[Records provided]

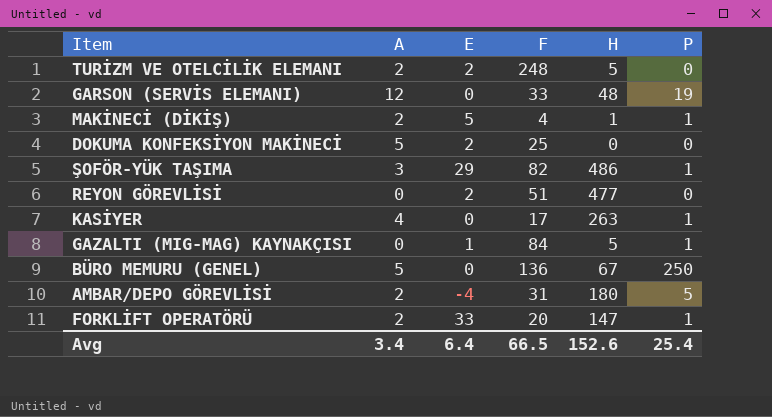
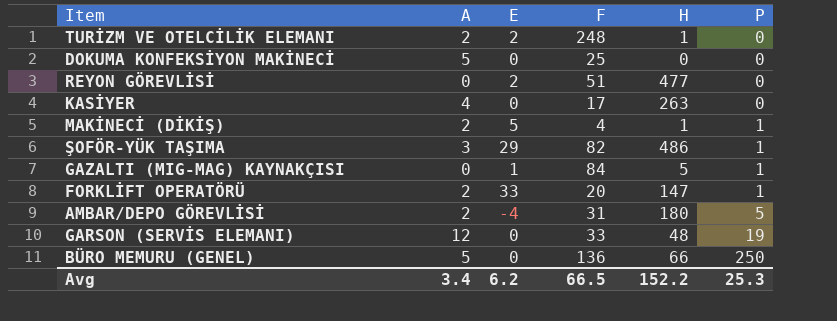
row order: none -> P ascending
TURİZM VE OTELCİLİK ELEMANI | H: 5 -> 1
DOKUMA KONFEKSİYON MAKİNECİ | E: 2 -> 0
KASİYER | P: 1 -> 0
BÜRO MEMURU (GENEL) | H: 67 -> 66
Avg | E: 6.4 -> 6.2
Avg | H: 152.6 -> 152.2
Avg | P: 25.4 -> 25.3

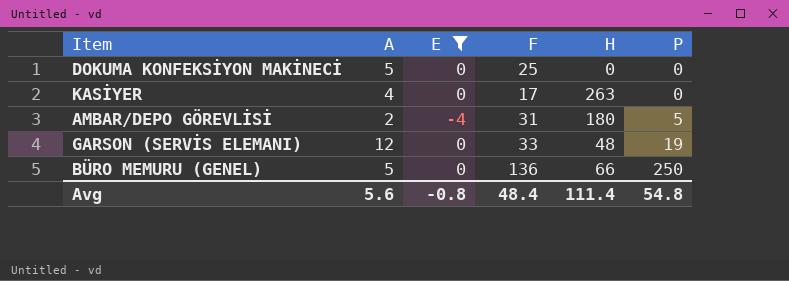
filter: none -> E <= 0
Avg | A: 3.4 -> 5.6
Avg | E: 6.2 -> -0.8
Avg | F: 66.5 -> 48.4
Avg | H: 152.2 -> 111.4
Avg | P: 25.3 -> 54.8

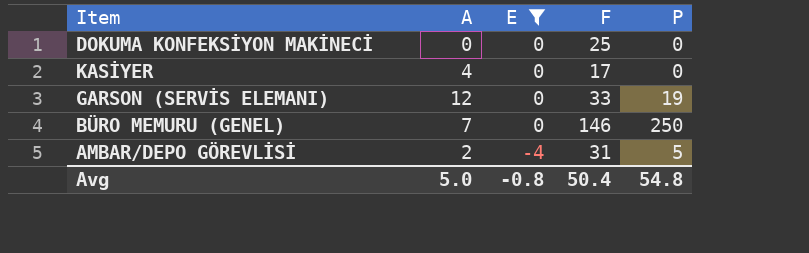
row order: P ascending -> E descending
column H | position: 5 -> none
DOKUMA KONFEKSİYON MAKİNECİ | A: 5 -> 0
BÜRO MEMURU (GENEL) | A: 5 -> 7
BÜRO MEMURU (GENEL) | F: 136 -> 146
Avg | A: 5.6 -> 5.0
Avg | F: 48.4 -> 50.4

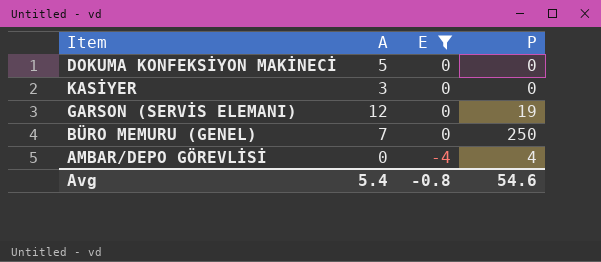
column F | position: 4 -> none
DOKUMA KONFEKSİYON MAKİNECİ | A: 0 -> 5
KASİYER | A: 4 -> 3
AMBAR/DEPO GÖREVLİSİ | A: 2 -> 0
AMBAR/DEPO GÖREVLİSİ | P: 5 -> 4
Avg | A: 5.0 -> 5.4
Avg | P: 54.8 -> 54.6

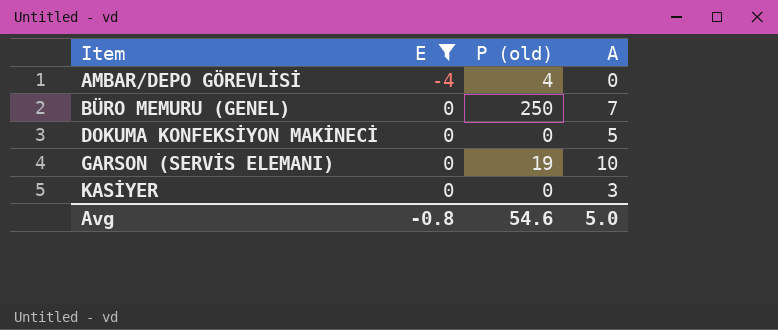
row order: E descending -> Item ascending
column name: P -> P (old)
column A | position: 2 -> 4
GARSON (SERVİS ELEMANI) | A: 12 -> 10
Avg | A: 5.4 -> 5.0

[Task details] Each record above should be retyped exactly, with no pictures carried over.

[Solution to this exercise]
row order: none -> P ascending
TURİZM VE OTELCİLİK ELEMANI | H: 5 -> 1
DOKUMA KONFEKSİYON MAKİNECİ | E: 2 -> 0
KASİYER | P: 1 -> 0
BÜRO MEMURU (GENEL) | H: 67 -> 66
Avg | E: 6.4 -> 6.2
Avg | H: 152.6 -> 152.2
Avg | P: 25.4 -> 25.3

filter: none -> E <= 0
Avg | A: 3.4 -> 5.6
Avg | E: 6.2 -> -0.8
Avg | F: 66.5 -> 48.4
Avg | H: 152.2 -> 111.4
Avg | P: 25.3 -> 54.8

row order: P ascending -> E descending
column H | position: 5 -> none
DOKUMA KONFEKSİYON MAKİNECİ | A: 5 -> 0
BÜRO MEMURU (GENEL) | A: 5 -> 7
BÜRO MEMURU (GENEL) | F: 136 -> 146
Avg | A: 5.6 -> 5.0
Avg | F: 48.4 -> 50.4

column F | position: 4 -> none
DOKUMA KONFEKSİYON MAKİNECİ | A: 0 -> 5
KASİYER | A: 4 -> 3
AMBAR/DEPO GÖREVLİSİ | A: 2 -> 0
AMBAR/DEPO GÖREVLİSİ | P: 5 -> 4
Avg | A: 5.0 -> 5.4
Avg | P: 54.8 -> 54.6

row order: E descending -> Item ascending
column name: P -> P (old)
column A | position: 2 -> 4
GARSON (SERVİS ELEMANI) | A: 12 -> 10
Avg | A: 5.4 -> 5.0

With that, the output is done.